For the first time, Boston University School of Medicine (BUSM) researchers have found and described an ADP-ribosyltransferase enzyme that is active in mitochondria (the organelle that generates the majority of the chemical energy needed to power biological activities in cells).
A biological catalyst, an enzyme is usually always a protein. It accelerates the rate of a particular chemical reaction in the cell. During the reaction, the enzyme is not destroyed and is reused. A cell includes thousands of distinct enzyme molecules, each of which is responsible for a specific chemical reaction.
ADP-ribosyltransferases are enzymes that help other proteins modify themselves. The action of NEURL4, a novel mitochondrial enzyme, is similar to that of PARP1, a nuclear enzyme known for its crucial involvement in DNA damage repair and gene expression regulation.
Mitochondria (plural: mitochondrion) are membrane-bound cell organelles that provide the majority of the chemical energy required to fuel the cell’s metabolic activities. Adenosine triphosphate (ATP) is a tiny molecule that stores the chemical energy created by mitochondria. Mitochondria have tiny chromosomes of their own.
Enzymes are biological catalysts that are usually proteins but can also be RNA. The purpose of a catalyst is to speed up the rate at which a reaction occurs. And the genome encodes a large number of enzymes that produce proteins or RNAs that speed up chemical reactions and perform thousands of distinct functions inside a cell.
While this will not directly improve people’s quality of life, we hope it will provide fertile grounds for new translational applications for the treatment of diseases with a mitochondrial component, such as cancer, diabetes, age-related neurodegenerative disorders, and rare mitochondrial diseases.
Valentina Perissi
The team led by first and co-corresponding author Maria Dafne Cardamone, Ph.D., a former research assistant professor of biochemistry at BUSM, used in-vitro enzymatic tests to evaluate the enzymatic activity of NEURL4.
Then, using a gene-editing method, scientists created a cell line in which NEURL4 was deleted. They next compared the changes in mitochondrial proteins in wild-type (“normal”) vs NEURL4-deficient cells using mass spectrometry.
According to the researchers, this approach led to the identification of a number of mitochondrial proteins as NEURL4 targets, including mitochondrial LIG3, a protein involved in the repair of damaged mitochondrial DNA, and confirmed that NEURL4 activity is required for mitochondrial DNA (mtDNA) integrity maintenance.
While this research has no obvious clinical implications, the researchers believe it is a significant step toward understanding how cells maintain homeostasis and adapt to oxidative stress.
Mitochondria are membrane-bound organelles with two distinct membranes. And for an intercellular organelle, that’s extremely remarkable. Those membranes serve mitochondria’s primary function, which is to produce energy.
“While this will not directly improve people’s quality of life, we hope it will provide fertile grounds for new translational applications for the treatment of diseases with a mitochondrial component, such as cancer, diabetes, age-related neurodegenerative disorders, and rare mitochondrial diseases,” said co-corresponding author Valentina Perissi, Ph.D., associate professor of biochemistry and co-director of the Boston Nutrition Obesity Research Center at BUSM.
Future study into how NEURL4-mediated changes of certain mitochondrial proteins alter mitochondrial functioning, according to the researchers, could lead to the discovery of novel regulatory techniques to target for therapeutic purposes. A greater understanding of NEURL4 biology could potentially help with male infertility treatment.
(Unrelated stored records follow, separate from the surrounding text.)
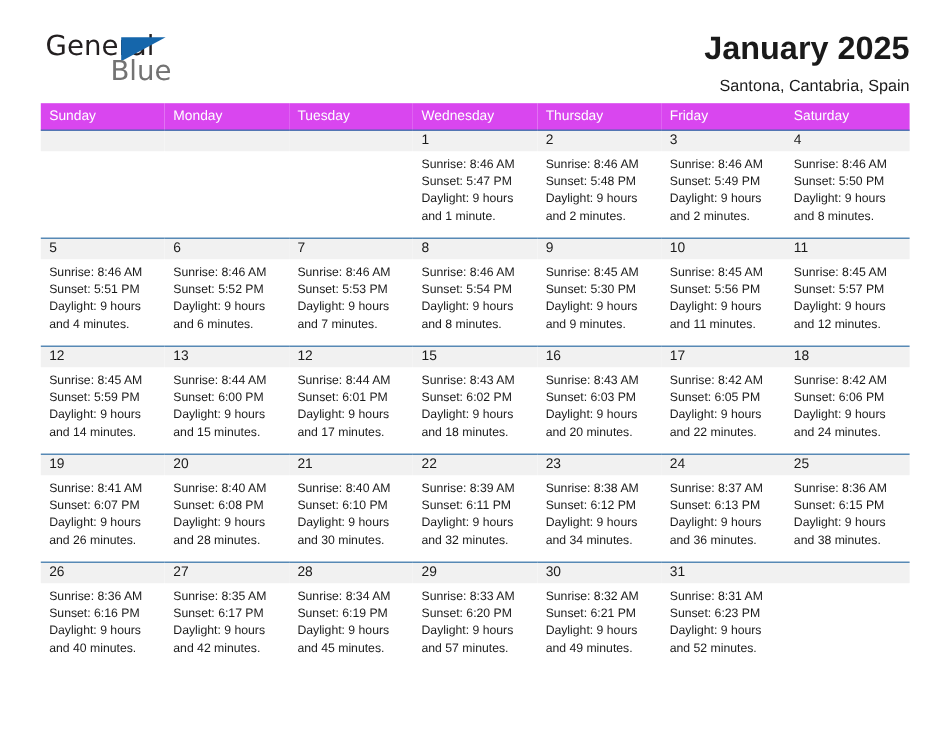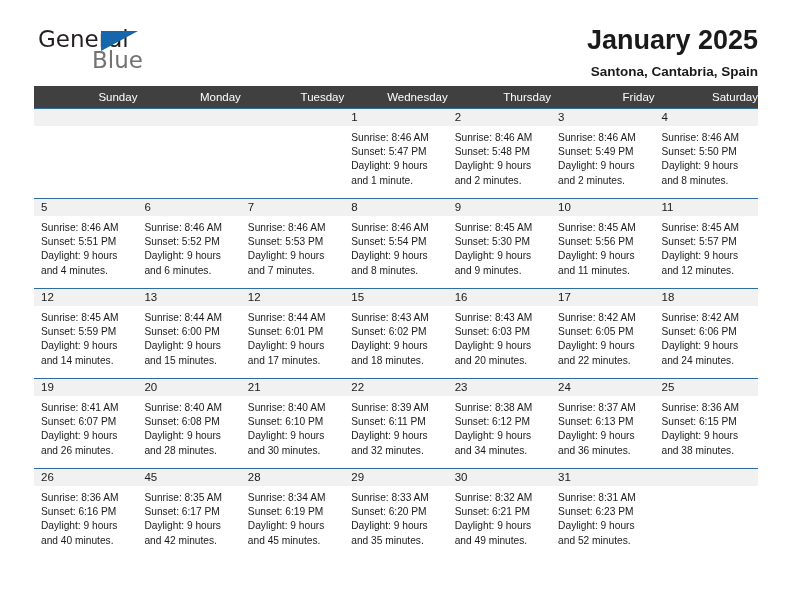"Santona, Cantabria, Spain" .cal-subtitle { font-weight: bold -> normal }
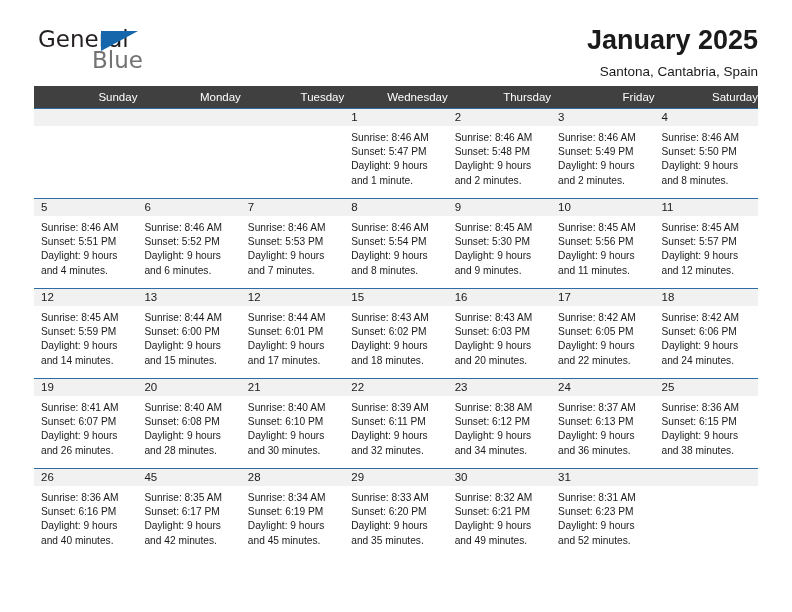"Sunday" .calendar th { background: #404040 -> #d946ef; text-align: right -> left }
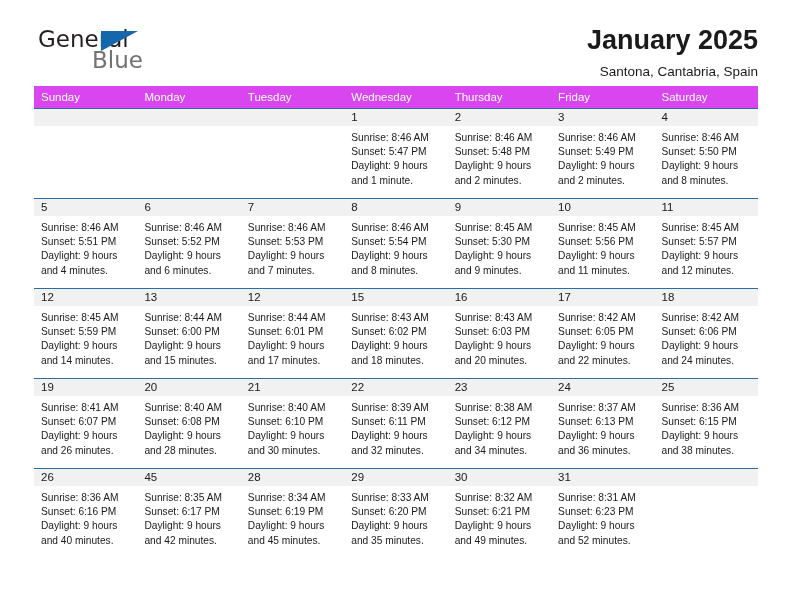"45" div.daynum-band { text: 45 -> 27 }
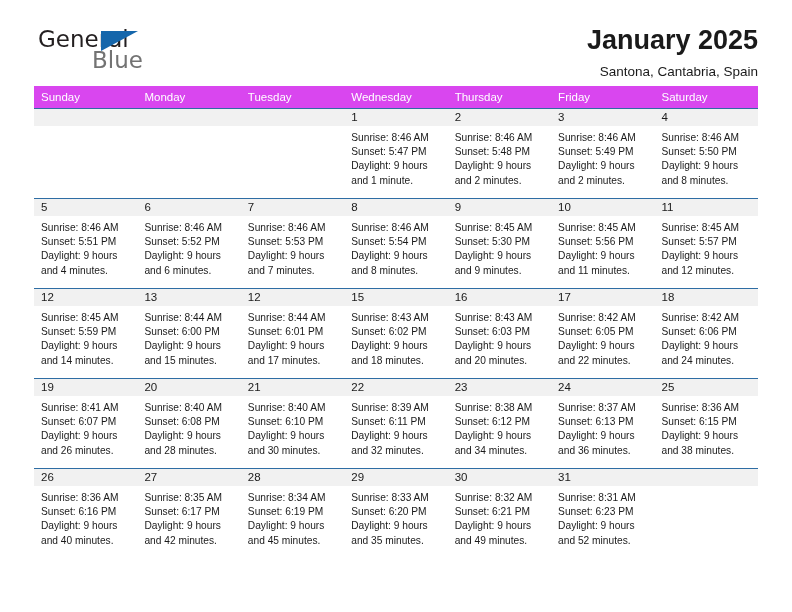"and 35 minutes." div.cell-line { text: 35 -> 57 }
Reduced NEURL4 expression in mice is associated with increased mtDNA deletions and markers of male infertility, such as reduced sperm count and increased sperm clumping, according to this study. Mitochondrial DNA deletions have been linked to reduced sperm mobility and infertility in both mice and humans.
The BU Center for Network Systems Biology (CNSB) cooperated on this study with Andrew Emili, Ph.D., and Julian Kwan, Ph.D.
Funding for this study was provided by the National Institutes of Health (R01DK100422 and R01GM127625) to VP; Pilot and Feasibility Award to MDC from the Boston Nutrition and Obesity Center P30DK046200), and by the Grunebaum Cancer Foundation Fellowship to MDC.